What is being asked:
Your answer must be the full set of records, copied exactly, with no pictures in it.

Source data:
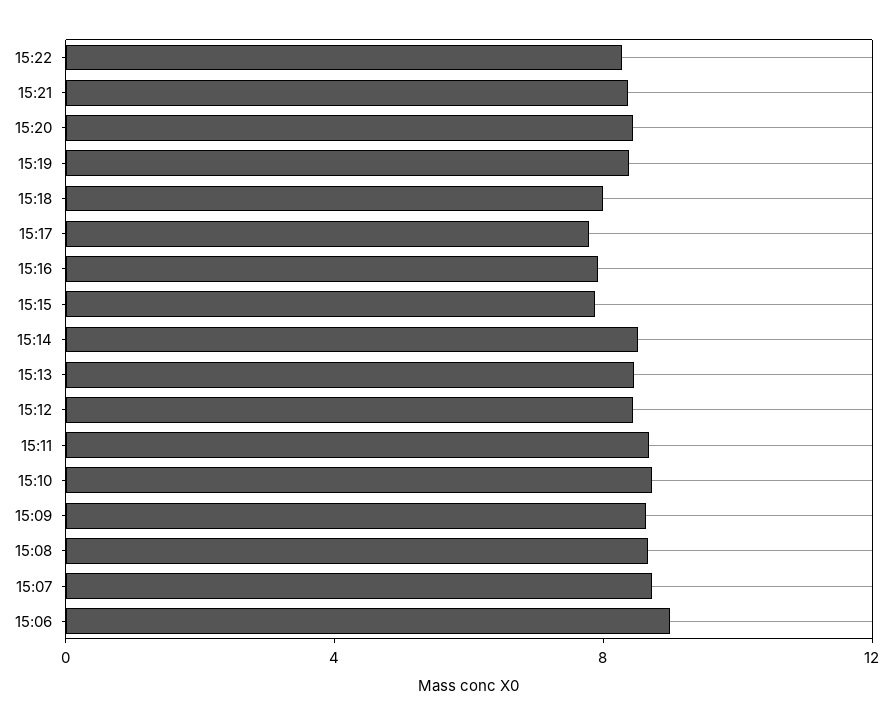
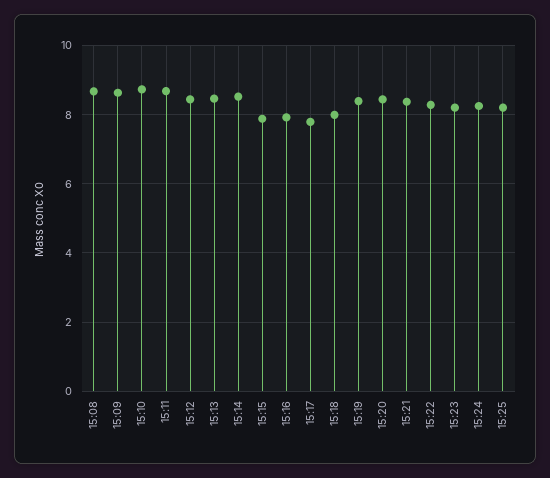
15:07: 9 -> none
15:06: 9 -> none
15:23: none -> 8.2
15:24: none -> 8.2
15:25: none -> 8.2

Answer to this exercise:
15:07: 9 -> none
15:06: 9 -> none
15:23: none -> 8.2
15:24: none -> 8.2
15:25: none -> 8.2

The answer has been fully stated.